:: RECORDS FOR THE EXERCISE

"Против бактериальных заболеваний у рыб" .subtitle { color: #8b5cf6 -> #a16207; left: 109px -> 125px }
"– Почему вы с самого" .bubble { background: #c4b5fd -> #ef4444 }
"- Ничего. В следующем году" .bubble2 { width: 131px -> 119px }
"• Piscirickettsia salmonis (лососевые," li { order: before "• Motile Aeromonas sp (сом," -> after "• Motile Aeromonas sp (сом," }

::::
:: RECORDS FOR THE EXERCISE

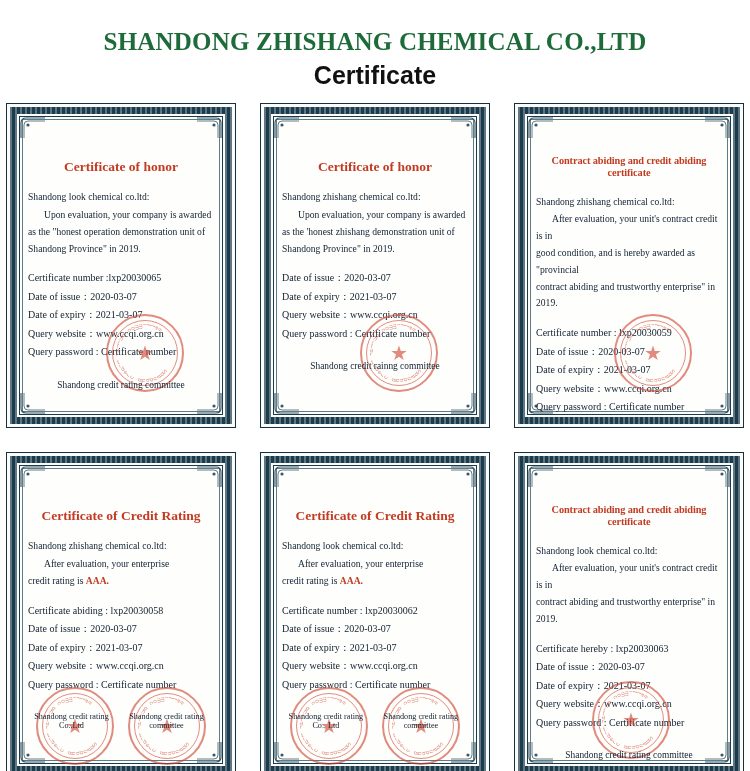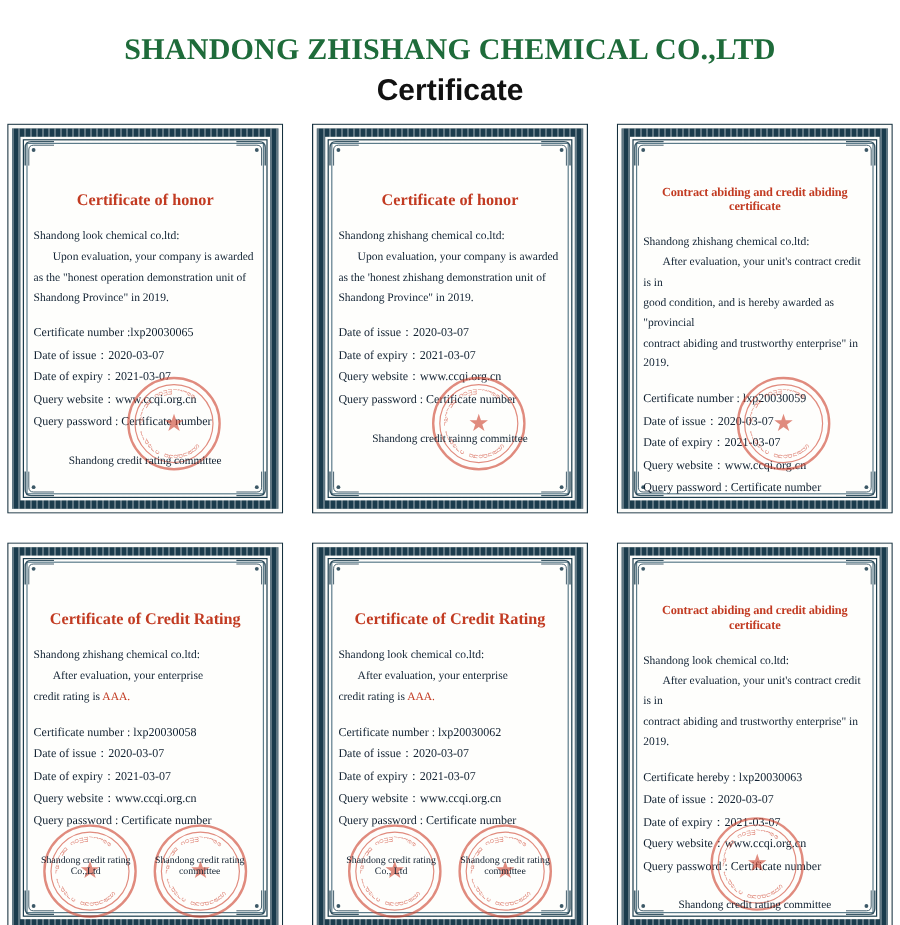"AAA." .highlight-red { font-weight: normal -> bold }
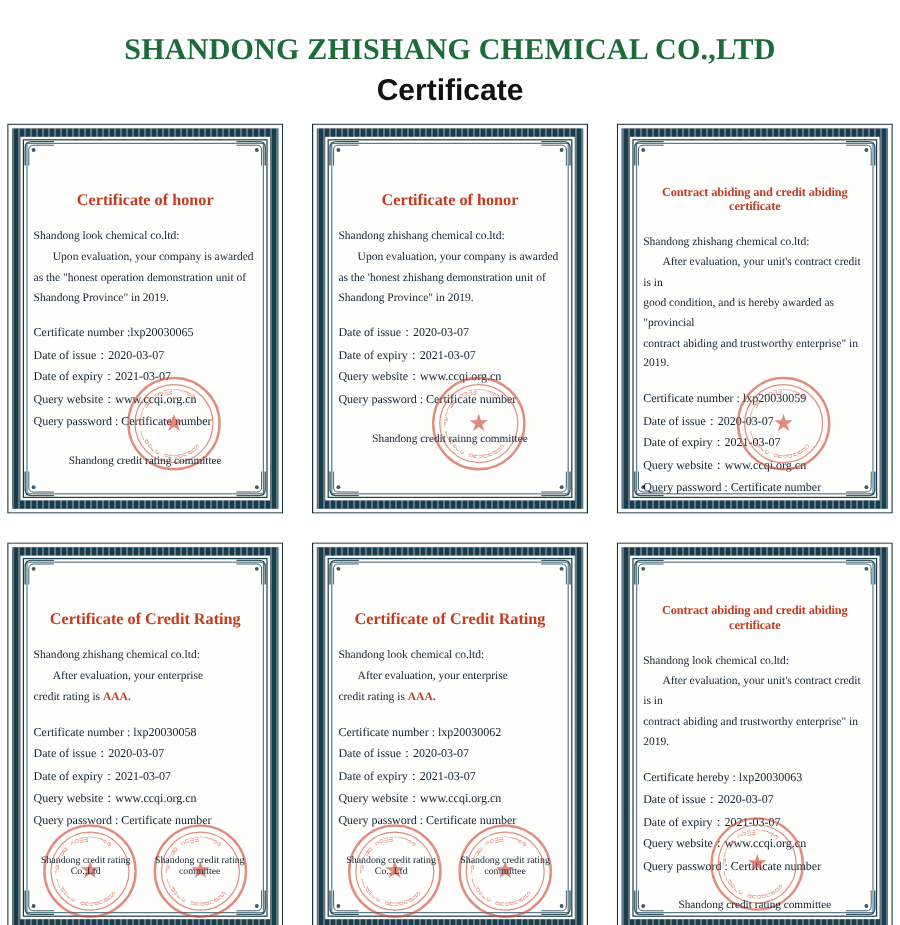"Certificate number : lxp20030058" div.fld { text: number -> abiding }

::::

## YOUR INSTRUCTIONS
Begin at the line that has "бактериальных заболеваний у" in the entries above; stop after the line that has "Ничего. В следующем". Transcribe exactly those lines and no others.

## REPLY
"Против бактериальных заболеваний у рыб" .subtitle { color: #8b5cf6 -> #a16207; left: 109px -> 125px }
"– Почему вы с самого" .bubble { background: #c4b5fd -> #ef4444 }
"- Ничего. В следующем году" .bubble2 { width: 131px -> 119px }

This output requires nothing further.